In my workshops, I teach that a character should be playing an action in pursuit of an objective while overcoming an obstacle, but I think that that word "objective" is unclear to some animators. Think of it this way: Your character is going to do something right now, immediately. Right? What is his immediate objective? Why is he moving? Analogy: When you go to the studio to work, getting out of bed in the morning is an action in pursuit of that objective. Taking a shower and eating a bowl of cereal are actions in pursuit of that same objective, getting to work. Stepping onto a city bus or starting your car is an action in pursuit of that objective. Your ultimate goal, perhaps years down the road, may be to be direct movies at Pixar. That is what causes you to have the kinds of objectives that you have. It is good to have goals, and most people do. But in terms of acting, starting your car in the morning is not going to lead directly to making movies for Pixar. It will result in you getting to your job this morning. That is your objective, and it is provable. You will know whether or not you got to the studio, right? An objective should always be provable. If you want to make a salad tonight, then going to the market to buy some lettuce and tomatoes is an action in pursuit of that objective, and you will know whether or not you achieved your objective. You will know whether or not you get the salad made. Your goal may be to lose ten pounds, but your objective is to make a salad.

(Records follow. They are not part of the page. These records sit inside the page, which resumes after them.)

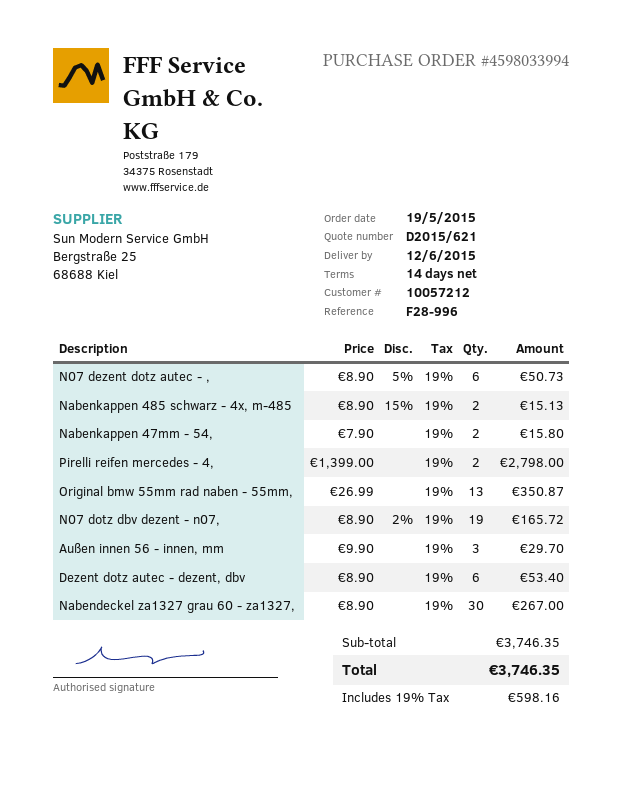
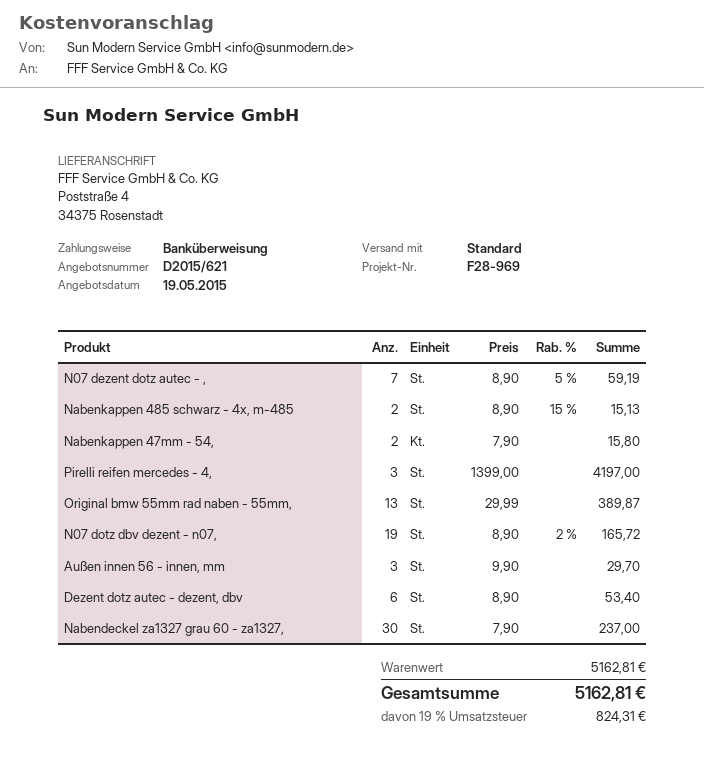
reference: F28-996 -> F28-969
N07 dezent dotz autec - ,: 6 x 8.90 - 5% = 50.73 -> 7 x 8.90 - 5% = 59.19
Pirelli reifen mercedes - 4,: 2 x 1399.00 = 2798.00 -> 3 x 1399.00 = 4197.00
Original bmw 55mm rad naben - 55mm,: 13 x 26.99 = 350.87 -> 13 x 29.99 = 389.87
Nabendeckel za1327 grau 60 - za1327,: 30 x 8.90 = 267.00 -> 30 x 7.90 = 237.00
subtotal: 3746.35 -> 5162.81
tax: 19% = 598.16 -> 19% = 824.31
total: 3746.35 -> 5162.81

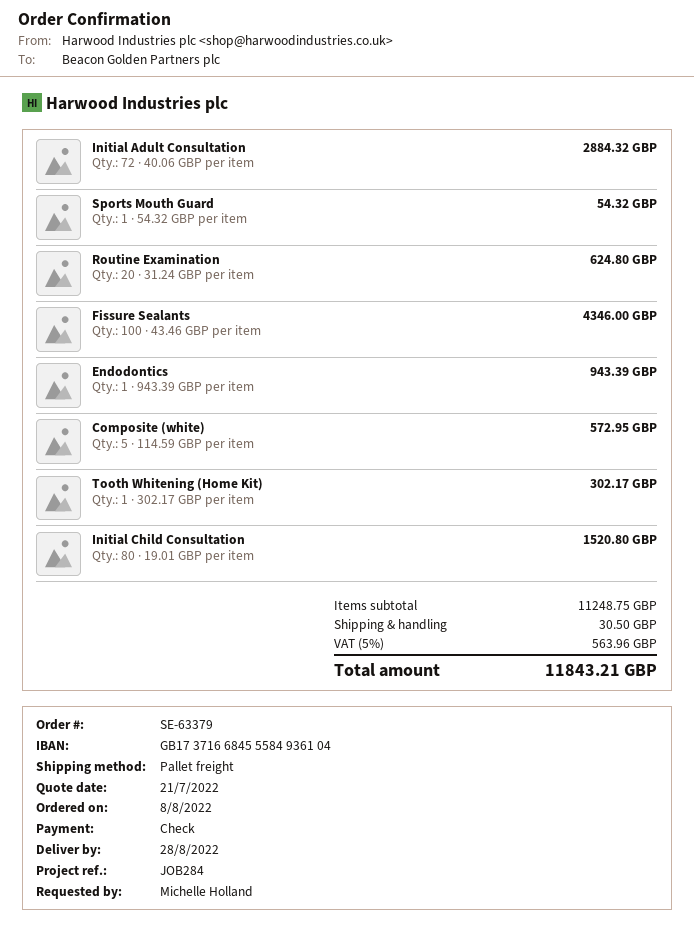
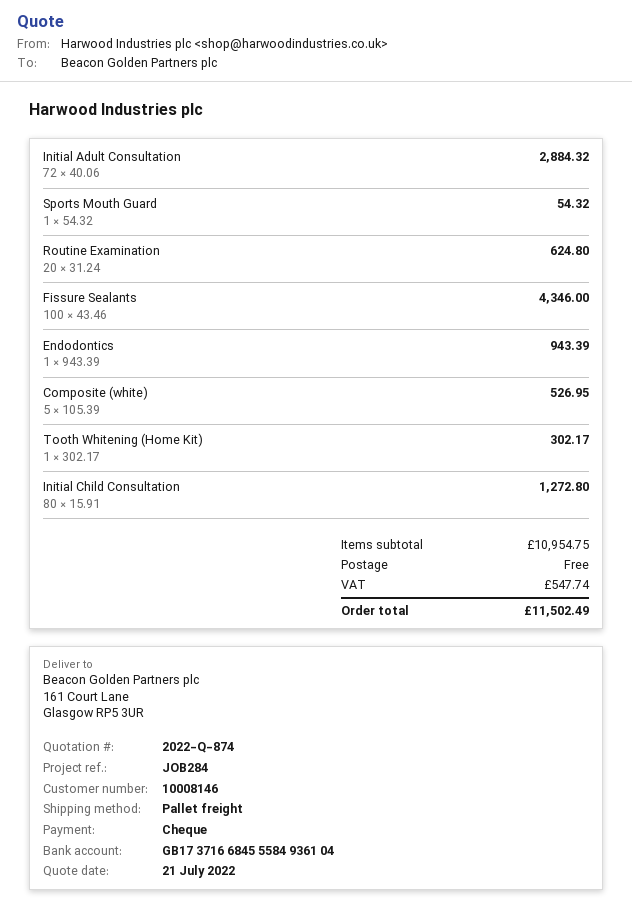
Composite (white): 5 x 114.59 = 572.95 -> 5 x 105.39 = 526.95
Initial Child Consultation: 80 x 19.01 = 1520.80 -> 80 x 15.91 = 1272.80
subtotal: 11248.75 -> 10954.75
shipping: 30.50 -> 0.00
tax: 563.96 -> 547.74
total: 11843.21 -> 11502.49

If your character wants to travel from Paris to London, then getting to London would be his objective. Deciding whether to fly or take a train is an action in pursuit of the objective of getting to Paris. In order to make it theatrical, you need an obstacle of some kind - a snowstorm or blocked railroad track or something. Simply getting from London to Paris is not sufficient because that would be "regular reality". In storytelling, we want "theatrical reality", and that requires an obstacle. Theatrical reality has structure, form. Regular reality does not.
Stage actors also take into consideration what is known as the "super objective" when playing a character. This kind of objective is different from an immediate objective or even a goal because the character is often unaware of it himself. A woman works eighteen hours a day to build her cake-baking business. Her objective might be to fill particular orders, and the conflict might be a lack of sufficient time. Having a successful business that gets written up in the food magazines is her goal, but right now she has to get the cakes out on time. Her super-objective has to do with why it is important to her in the first place to be the owner of a successful business. Why is she looking for business success rather than, say, spiritual fulfillment as a Catholic nun? All humans have super-objectives, but not everybody is conceptual about it. That is what psychotherapy is for. Performance in animation has not yet reached the point at which we need to talk a lot about super-objective, but it will in time. Just remember, you cannot play actions in pursuit of a super-objective. Nor can you play actions in direct pursuit of goals. The concept of actions and objectives is an immediate motivating idea.